* EXERCISE
Write out, with no changes, every line starting at the one that contains "font-size: 12px ->" and ending at the last line of the data below. Leave pictures out.

[Data items]
------------------------------------------------

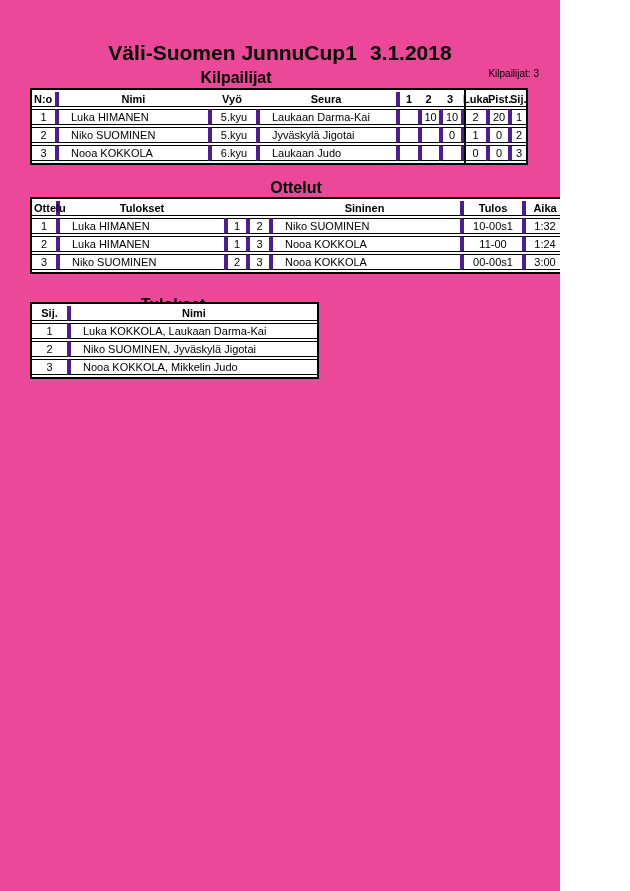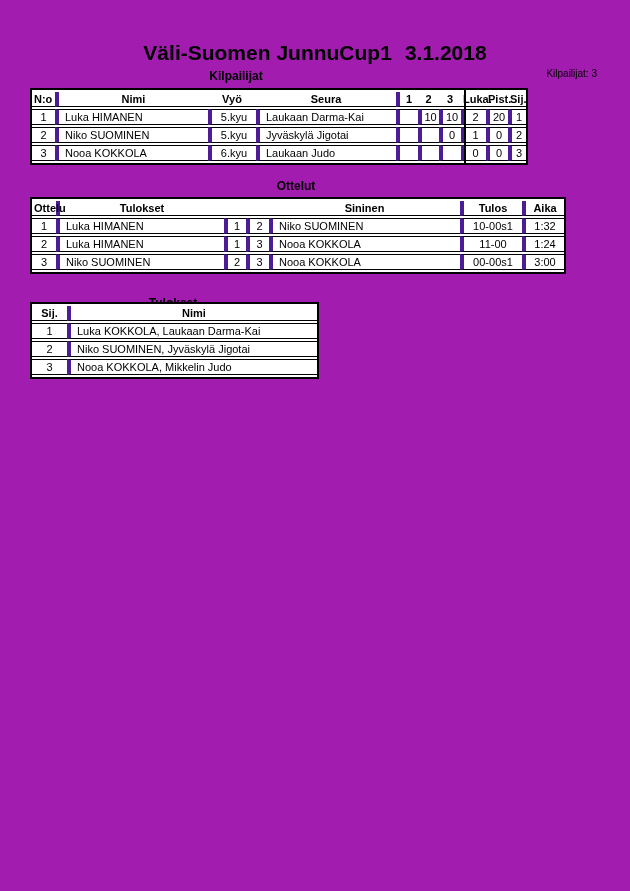"Väli-Suomen JunnuCup1" .page { background: #a21caf -> #ec4899; width: 630px -> 560px }
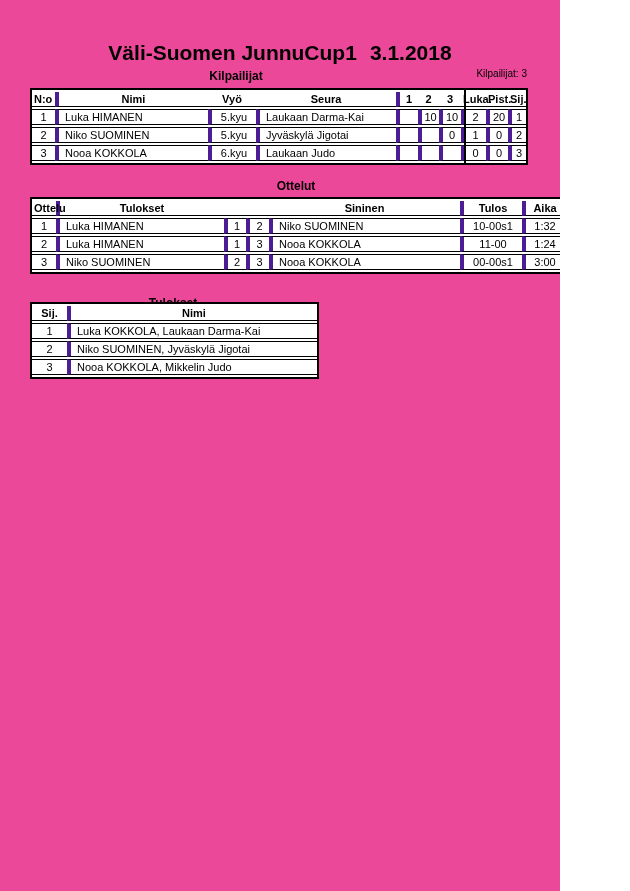"Kilpailijat" .section-title { font-size: 12px -> 16px }
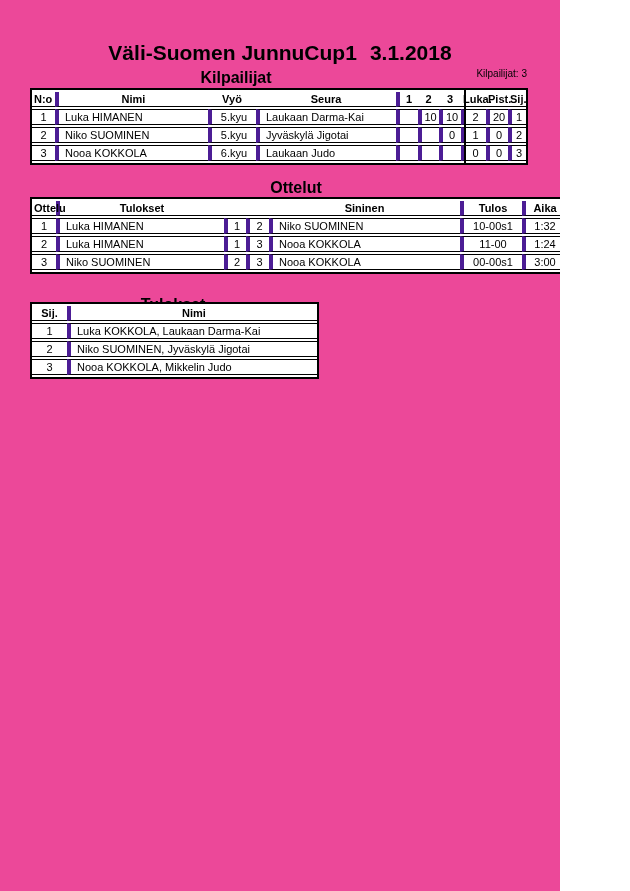"Kilpailijat: 3" .count-label { right: 33px -> 21px }
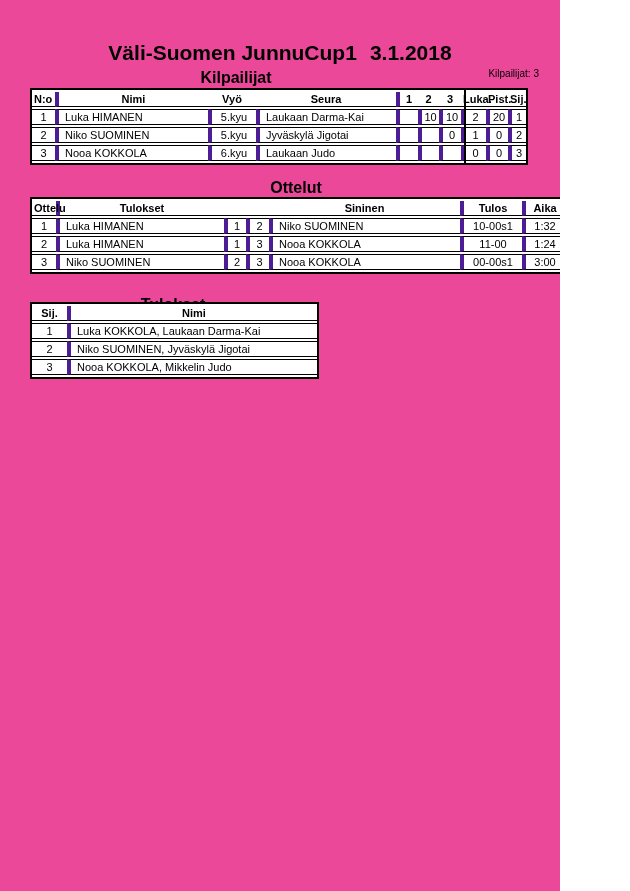"Luka HIMANEN" .l { padding-left: 6px -> 12px }
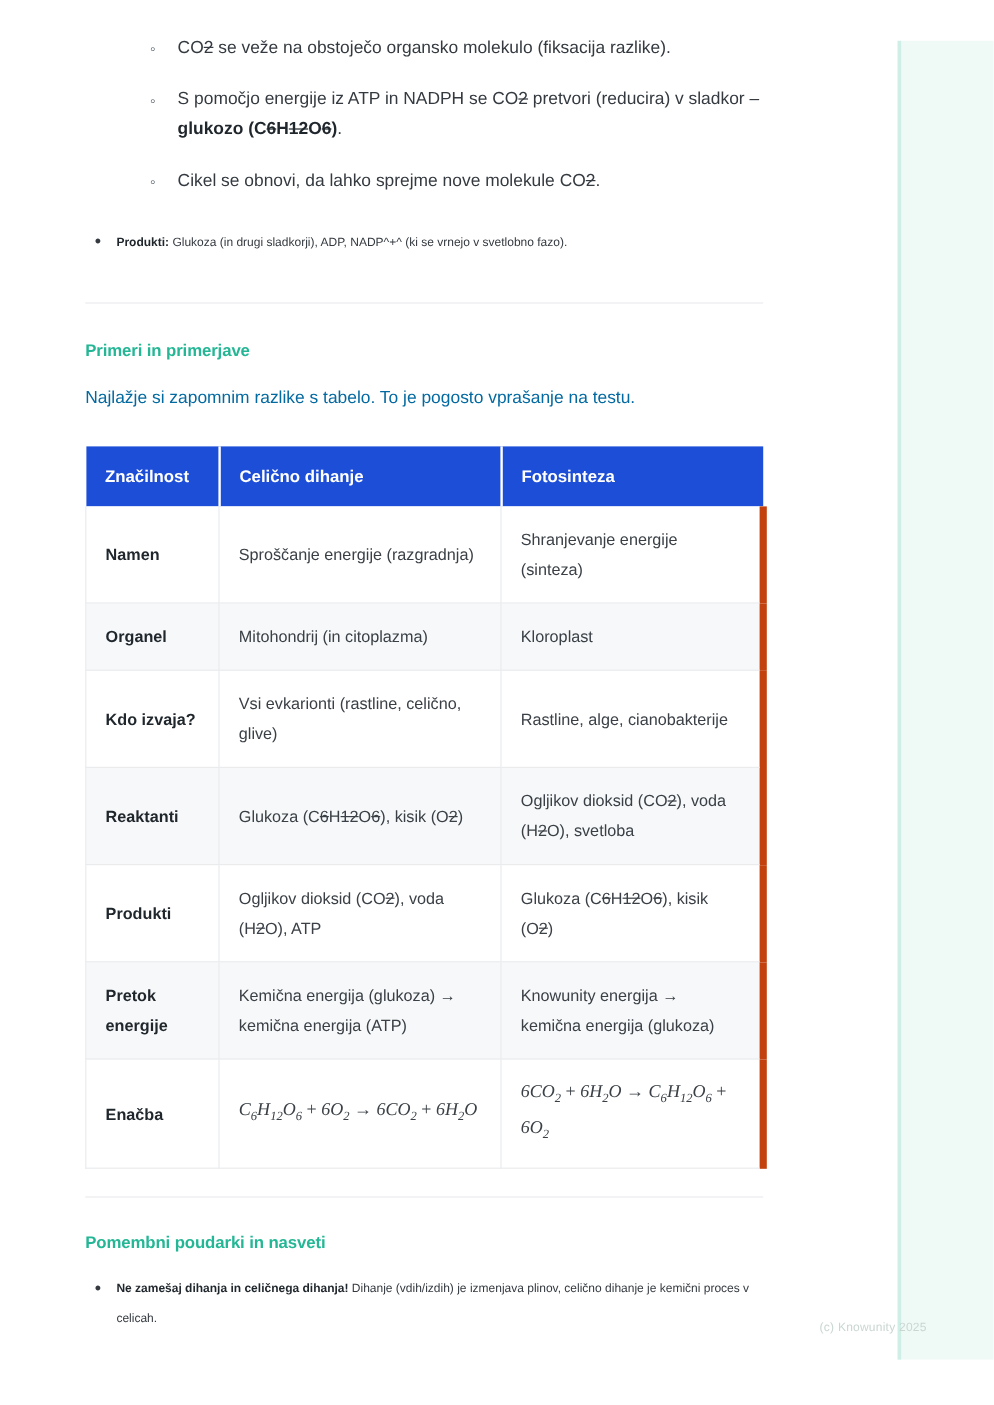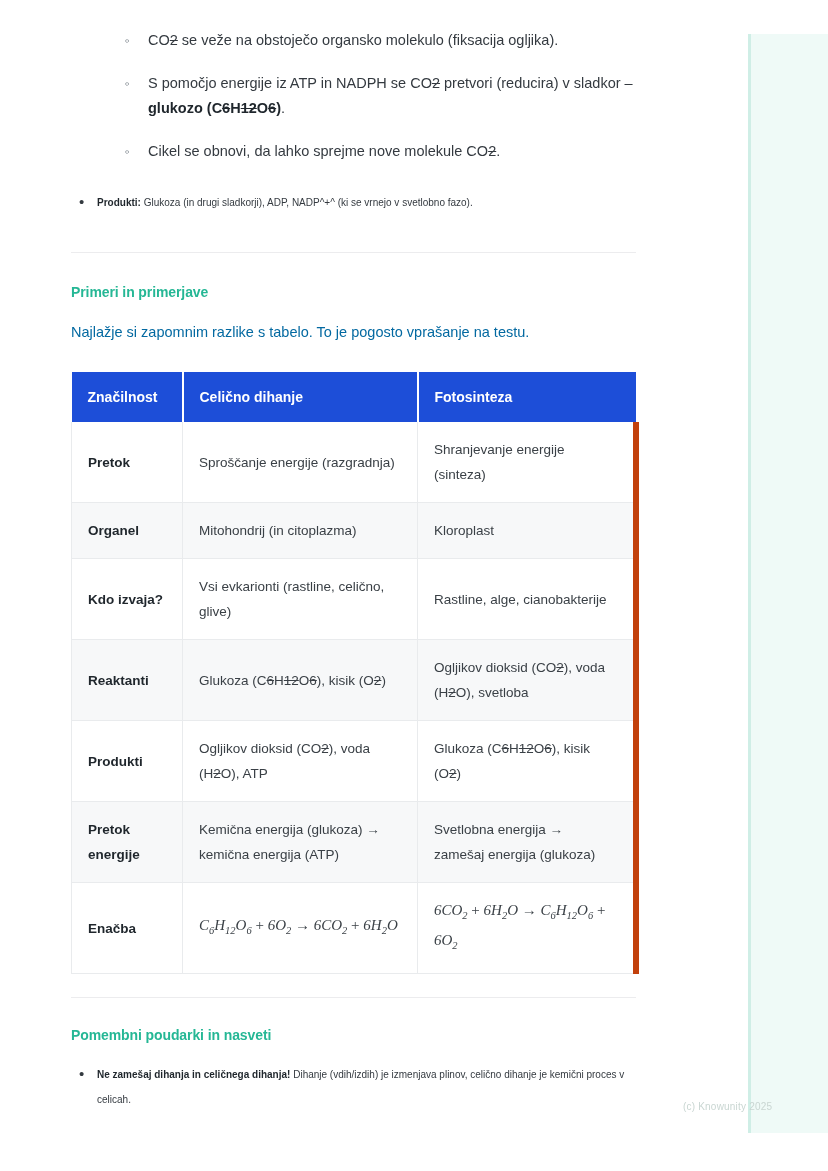"se veže na obstoječo organsko" span { text: ogljika -> razlike }
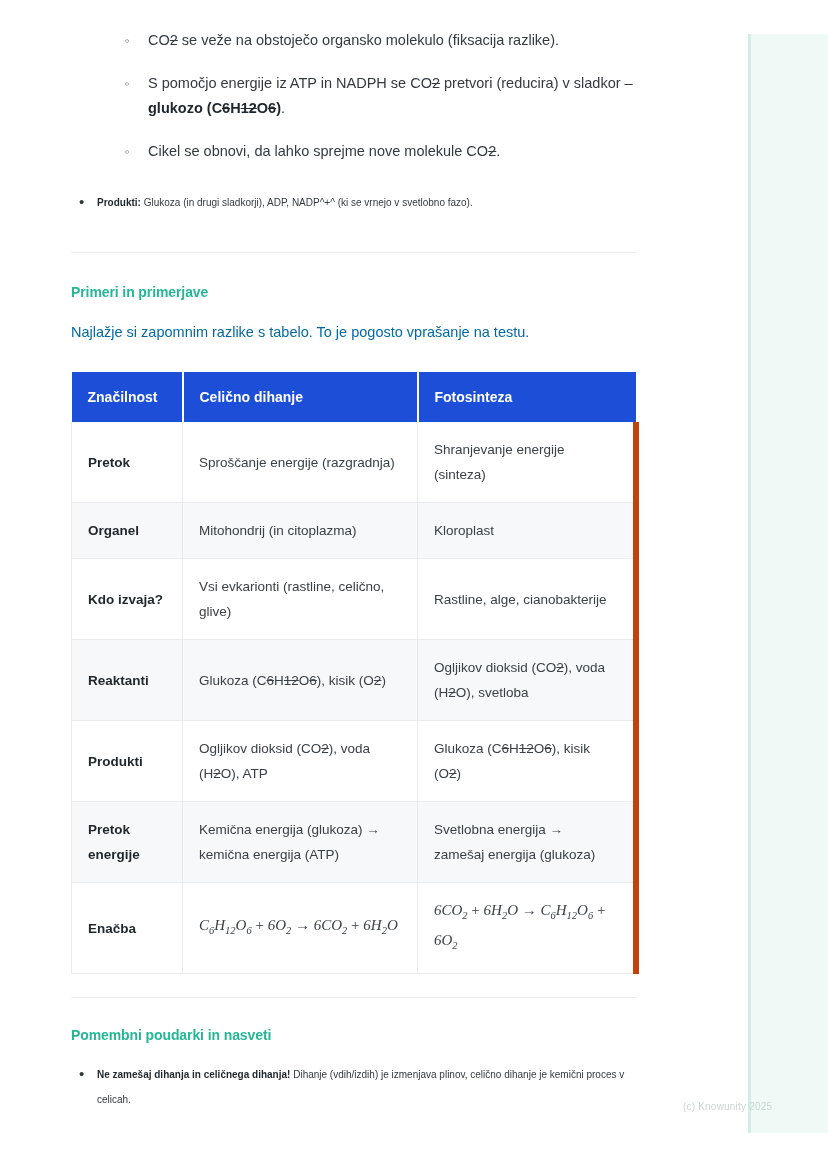"Pretok" td { text: Pretok -> Namen }
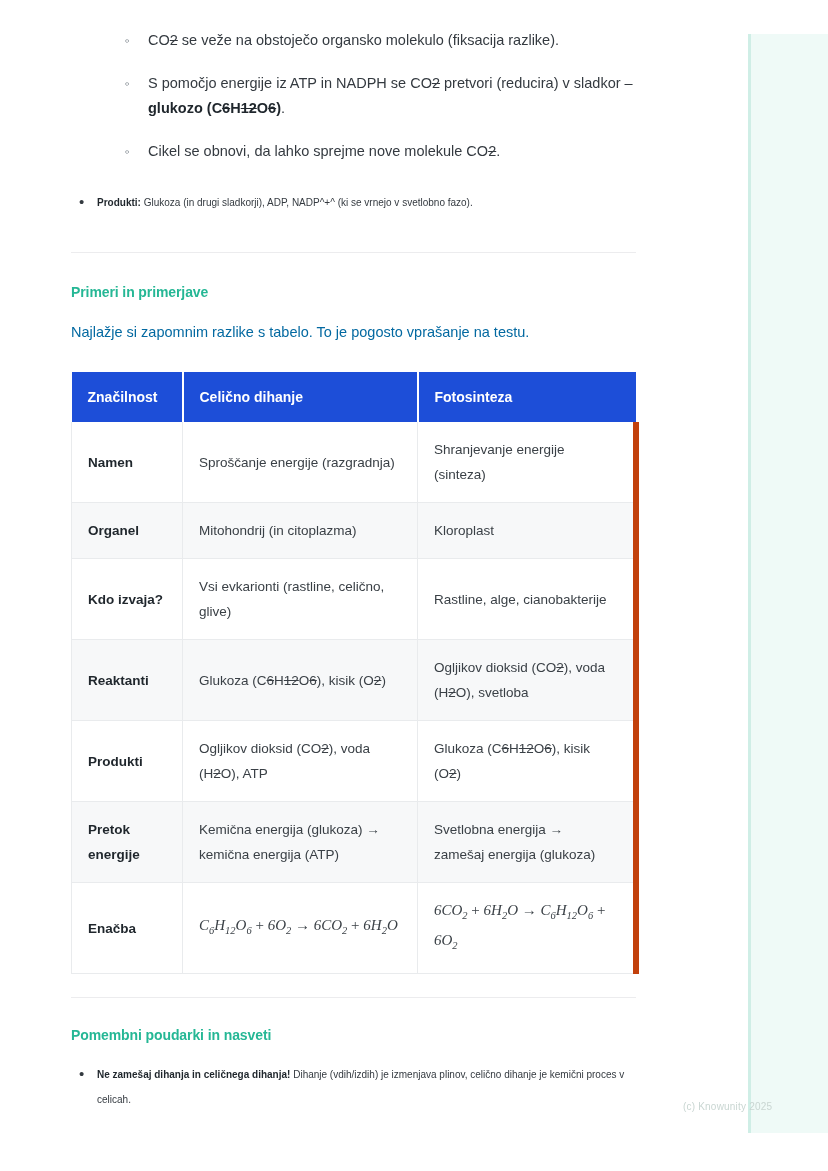"Svetlobna energija → zamešaj energija" td { text: Svetlobna energija → zamešaj -> Knowunity energija → kemična }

------------------------------------------------

* ANSWER FOR THE TASK
"Kilpailijat" .section-title { font-size: 12px -> 16px }
"Kilpailijat: 3" .count-label { right: 33px -> 21px }
"Luka HIMANEN" .l { padding-left: 6px -> 12px }
"se veže na obstoječo organsko" span { text: ogljika -> razlike }
"Pretok" td { text: Pretok -> Namen }
"Svetlobna energija → zamešaj energija" td { text: Svetlobna energija → zamešaj -> Knowunity energija → kemična }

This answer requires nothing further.